** Opening Data records block **

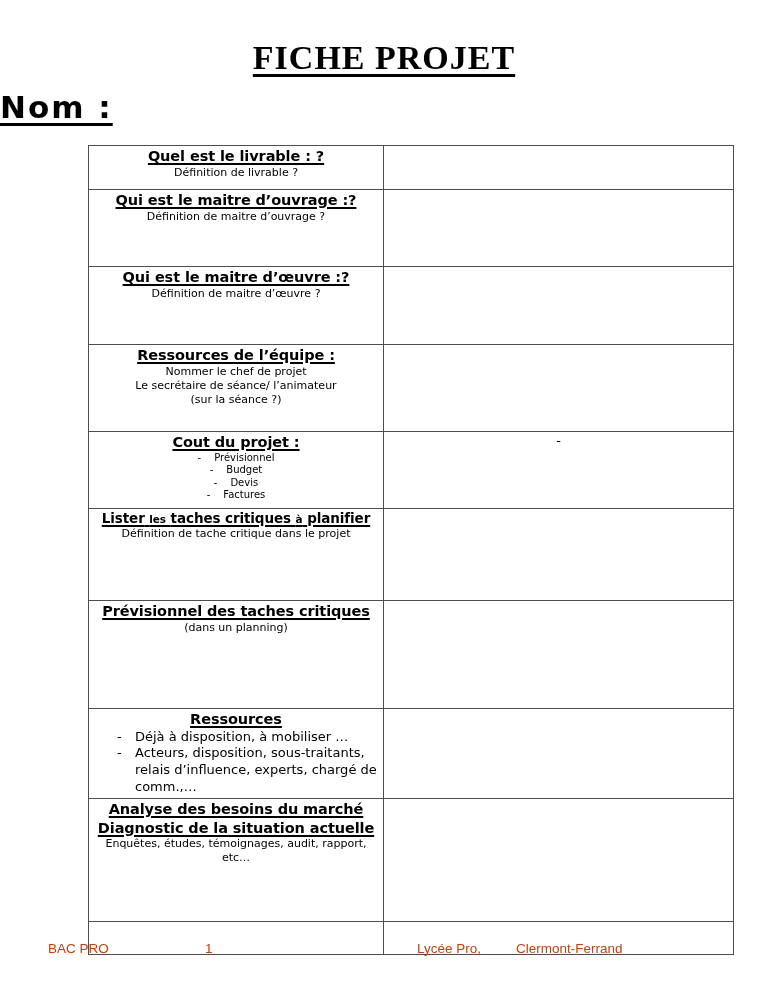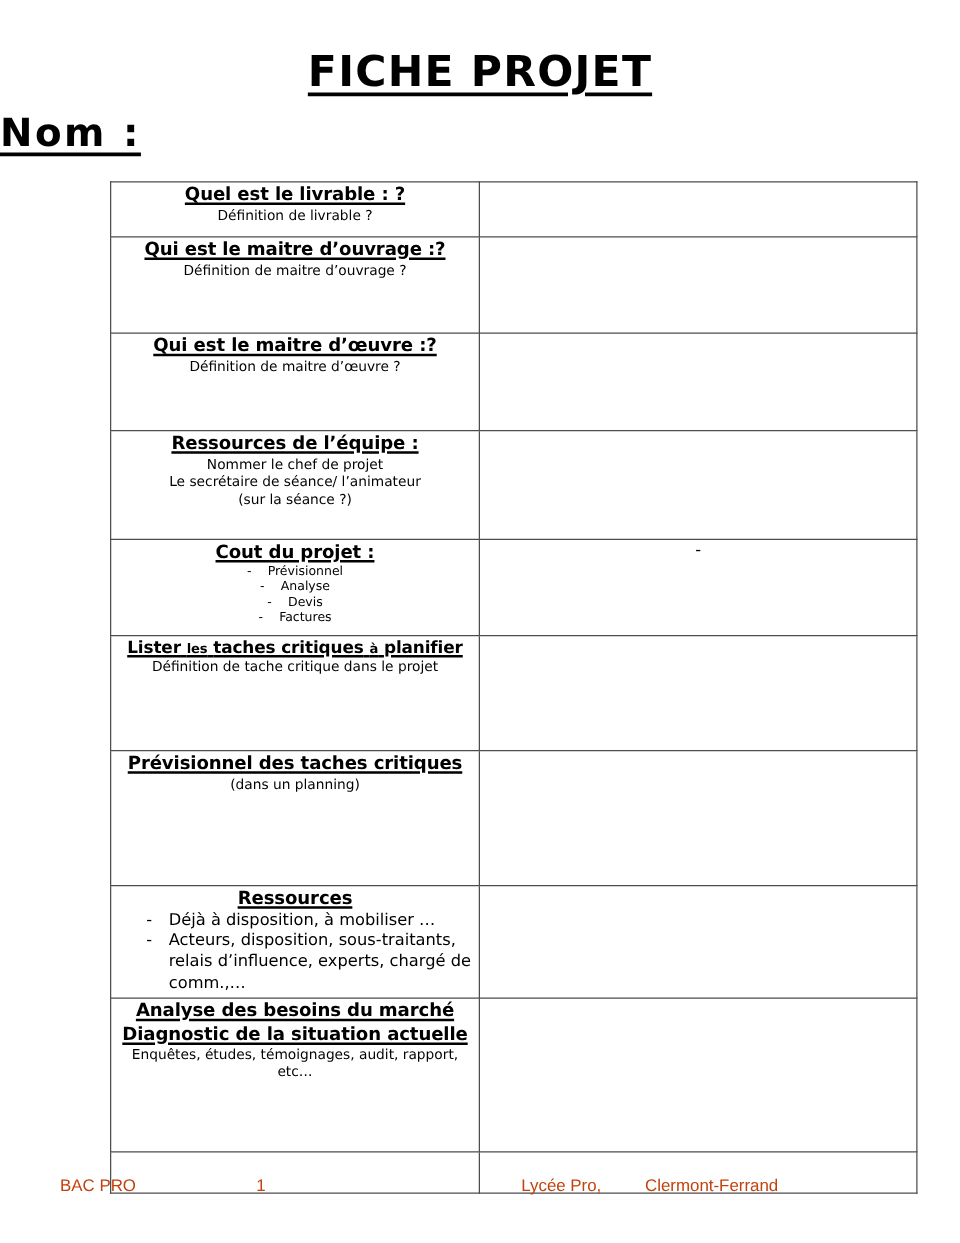--- a/index.html
+++ b/index.html
@@ -11,7 +11,7 @@
   }
   .page-title{
     position:absolute;top:41px;left:0;width:768px;text-align:center;
-    font-size:34px;font-weight:bold;line-height:1;letter-spacing:1px;
+    font-size:34px;font-weight:bold;line-height:1;letter-spacing:1px;font-family:Liberation Serif, serif;
   }
   .page-subtitle{
     position:absolute;top:92px;left:0;width:768px;text-align:left;

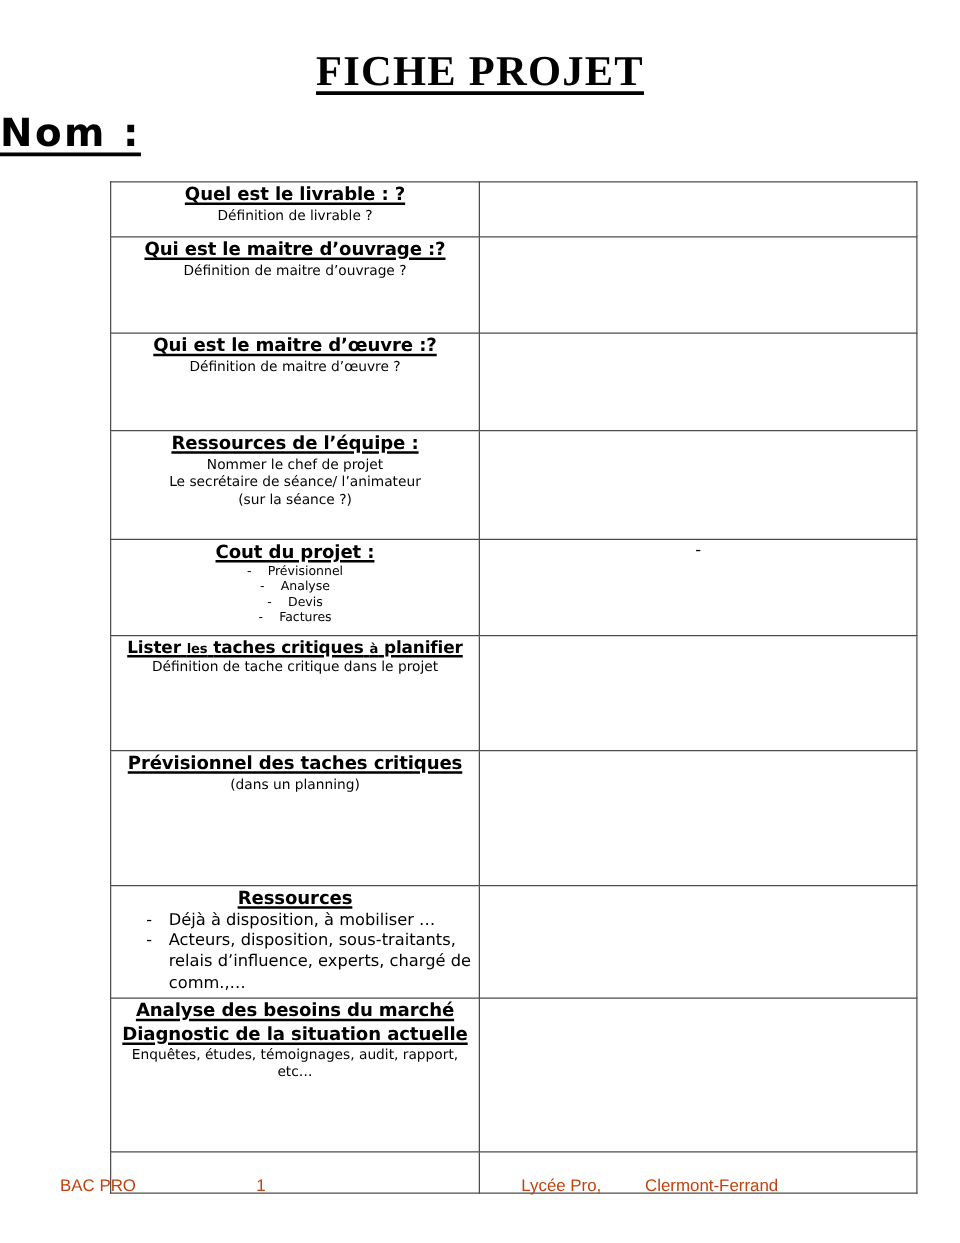--- a/index.html
+++ b/index.html
@@ -127,7 +127,7 @@
       <td>
         <div class="rt">Cout du projet :</div>
         <div class="cout-item"><span class="cout-dash">-</span><span>Prévisionnel</span></div>
-        <div class="cout-item"><span class="cout-dash">-</span><span>Analyse</span></div>
+        <div class="cout-item"><span class="cout-dash">-</span><span>Budget</span></div>
         <div class="cout-item"><span class="cout-dash">-</span><span>Devis</span></div>
         <div class="cout-item"><span class="cout-dash">-</span><span>Factures</span></div>
       </td>

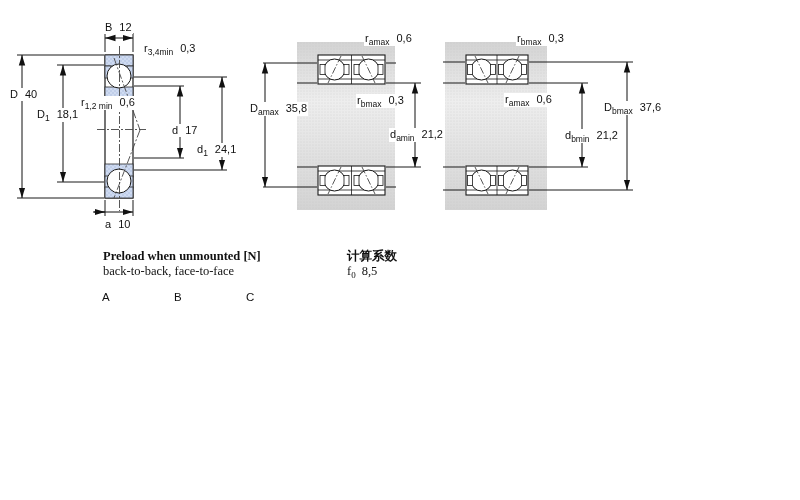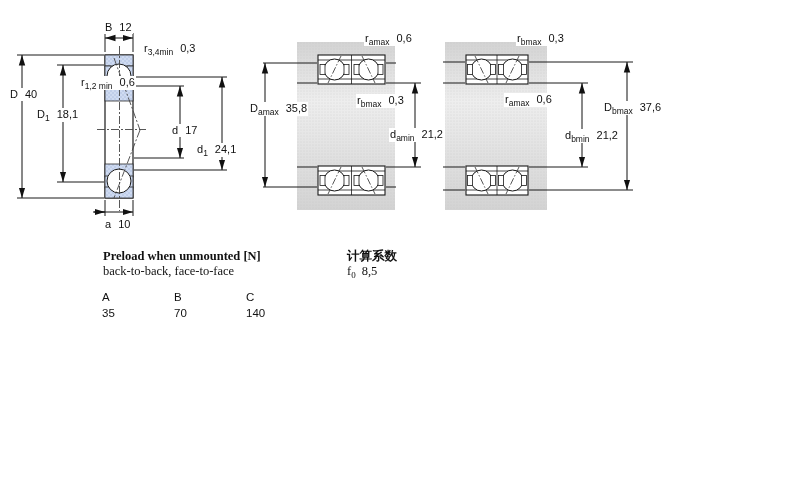--- a/index.html
+++ b/index.html
@@ -214,7 +214,7 @@
   <div class="lbl" style="left:9px;top:88px">
     <span>D</span><span class="v">40</span>
   </div>
-  <div class="lbl" style="left:80px;top:76px">
+  <div class="lbl" style="left:80px;top:96px">
     <span>r</span><sub>1,2 min</sub><span class="v">0,6</span>
   </div>
   <div class="lbl" style="left:36px;top:108px">

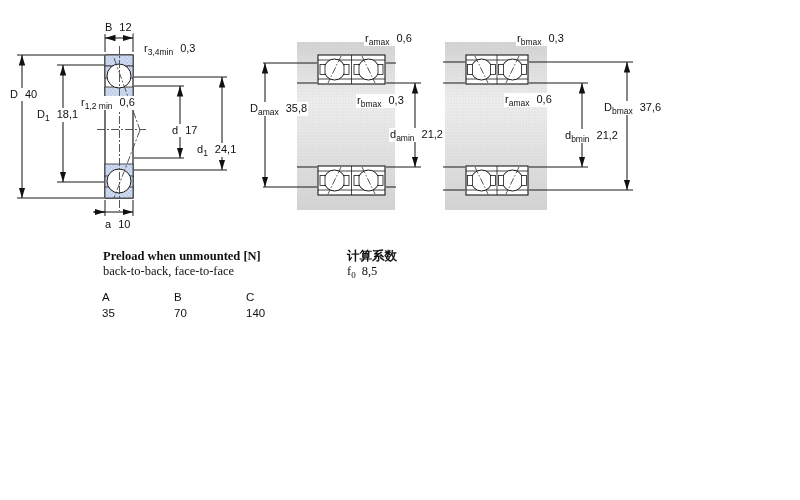--- a/index.html
+++ b/index.html
@@ -269,11 +269,6 @@
     <div class="table-cell">B</div>
     <div class="table-cell">C</div>
   </div>
-  <div class="table-row" style="left:102px;top:307px">
-    <div class="table-cell">35</div>
-    <div class="table-cell">70</div>
-    <div class="table-cell">140</div>
-  </div>
 
 </div>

** Closing Data records block **

**Activity**:
Search the lines above for the string "absolute", then show every one that has it.

**Result**:
     position:absolute;top:41px;left:0;width:768px;text-align:center;
     position:absolute;top:92px;left:0;width:768px;text-align:left;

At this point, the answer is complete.